The Inspiration Behind the Artwork, Alice Inspired Images
Alice in Wonderland goes deep with me, when I was a child my sister had an LP record of the story with a book of the pictures. It wasn’t the Disney version but it wasn’t the original either and all the characters had American accents. Looking back, the drawings in the book weren’t that good either, but not knowing anything different, we listened to it over and over. I felt transported by the story.
Years later, when my sister and I were both studying at different universities (straight out of high school), we could both recite large chunks of it. When leaving a group one of us would stand up and say “You are the rudest people I have ever met, I’m leaving” a quote which Alice says when leaving the mad hatters tea party. It was years later that I discovered that this quote was not part of the original text.

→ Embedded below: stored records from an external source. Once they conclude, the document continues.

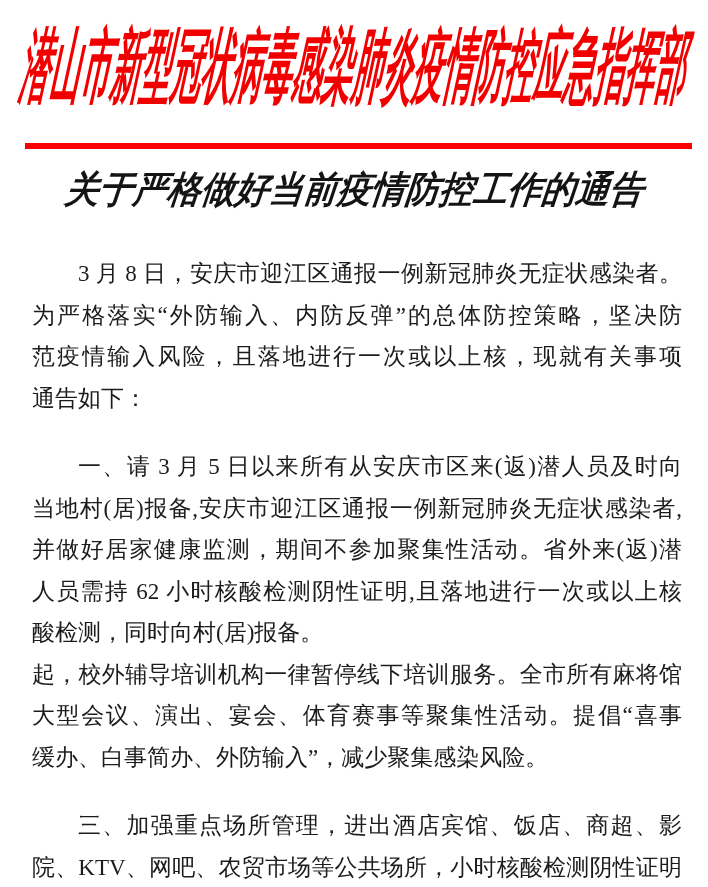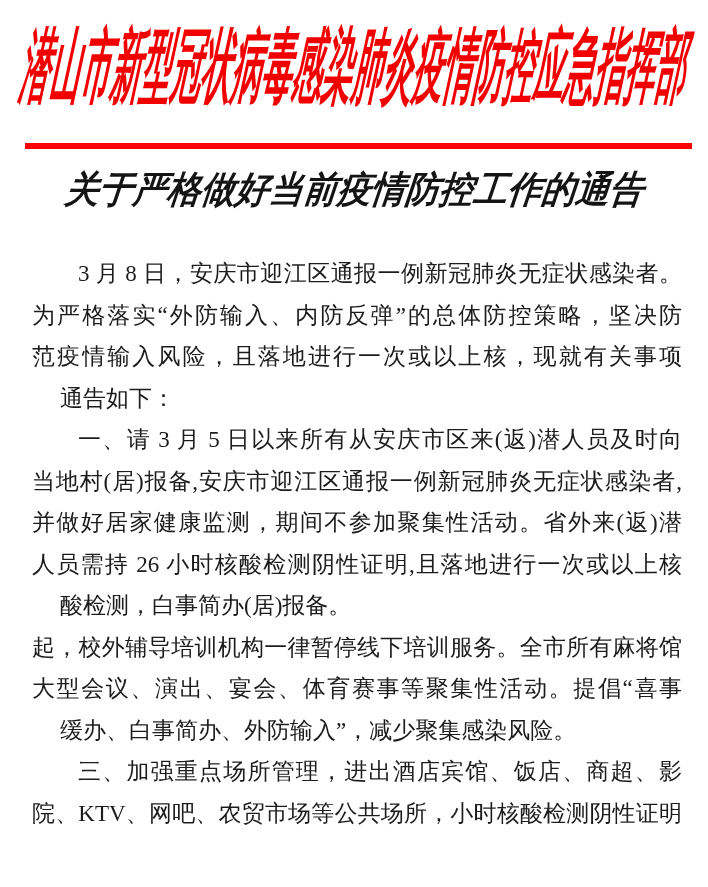"3 月 8 日，安庆市迎江区通报一例新冠肺炎无症状感染者。" .line.first { margin-top: none -> 27px }
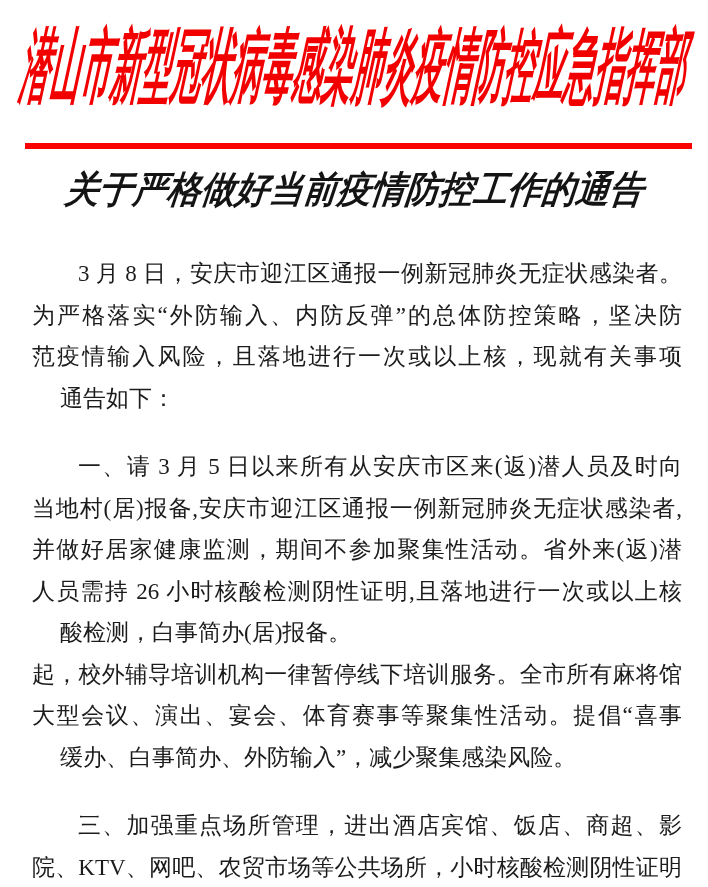"通告如下：" .line.plast { margin-left: 28px -> none }
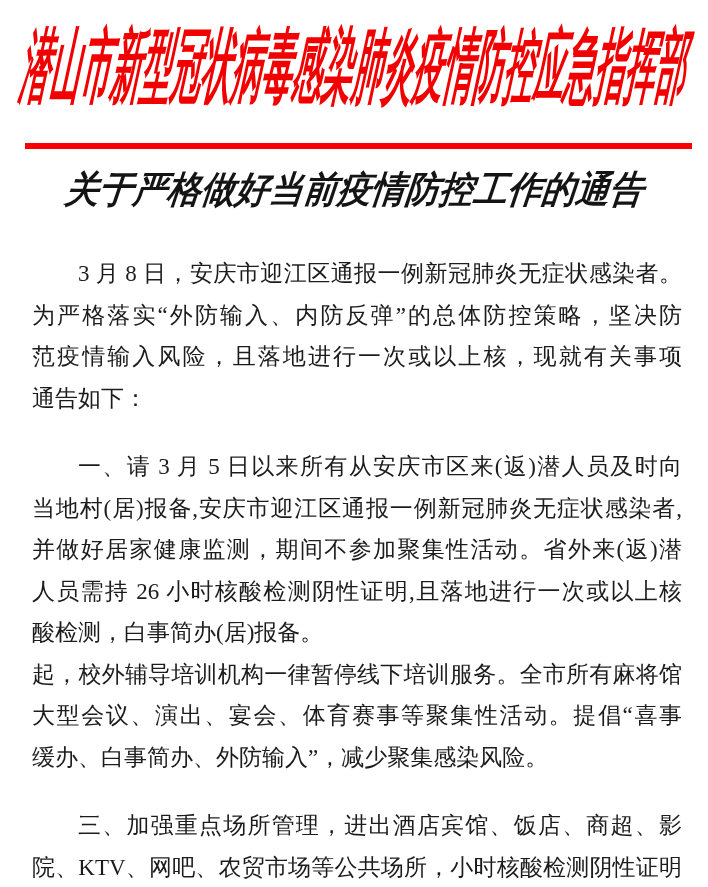"人员需持 26 小时核酸检测阴性证明,且落地进行一次或以上核" div.line { text: 26 -> 62 }
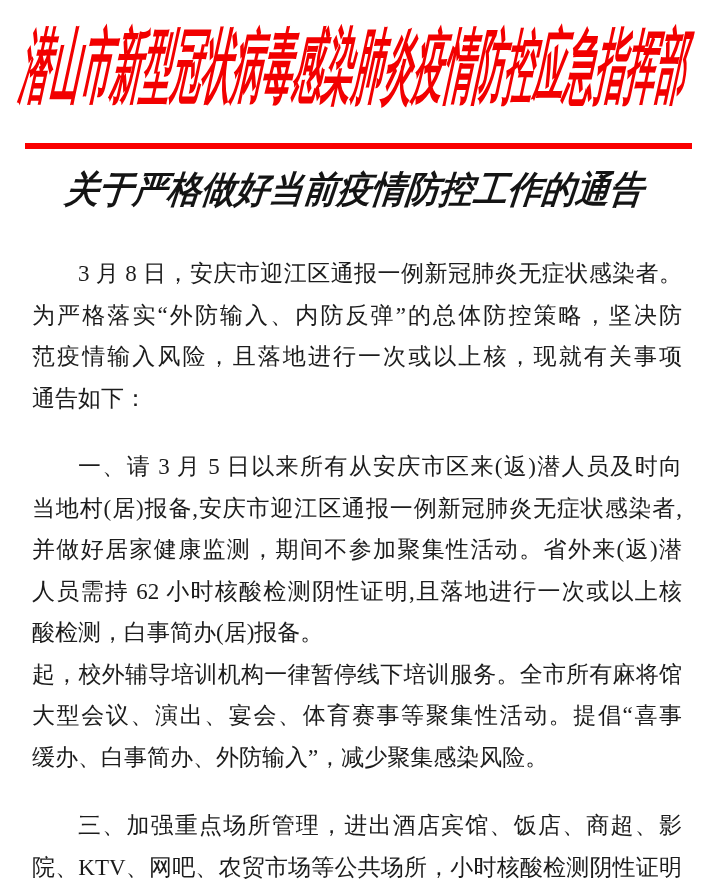"酸检测，白事简办(居)报备。" div.line { text: 白事简办 -> 同时向村 }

Many years later my younger daughter won a book prize at primary school, it was unabridged with beautiful classical illustrations. I read it to her, and discovered the richness of the original text.
I always had a fondness for Alice I think because I have always felt like I am navigating a strange and nonsensical world. I have often felt like some one who just didn’t get this society filled with illogical conventions, rules and judgements. Some commentators have said that Lewis Carroll was reacting against the rules and structure of Victorian England, when he wrote the book in 1865. Perhaps our current western society is less stifling. But now the rules are not spelt out, they are implied, more difficult to know, less black and white but just as perplexing.
Alice says what she thinks, she stands up for herself. She is curious and open to these bazaar experiences. She is the way I aspire to be, but often fall short of.
This year I ran a linocut workshop in Bali. In the mountains in Ubud we stayed at the Arma Resort which is traditional Balinese architecture surrounded by beautiful tropical gardens. (Click here to find out more about the next Ubud Art Workshop) You will often see the black and white checked pattern in Bali on fabric, it is sometimes used to mark a tree to show that a spirit resides inside. In Balinese culture this pattern represents good and evil or more broadly – opposites balanced in harmony. At the Arma Resort the paving patterned like a chess board. To me, not understanding the local cultural meaning, it was like the floor in the Alice in Wonderland images. This tropical garden, so different from the Australian Gardens I am used to, was magical and other worldly. To me it felt like the garden that Alice wished to get into but was the wrong size to get through the door.
My images of Alice and Wonderland followed. Not illustrations from the book, with its English garden, but images responding to the story as a metaphor for contemporary life. Aren’t we all trying to get into that beautiful garden? Trying to do the right thing when faced with weird and illogical challenges. And trying to understand the rules of a game which are not at all apparent.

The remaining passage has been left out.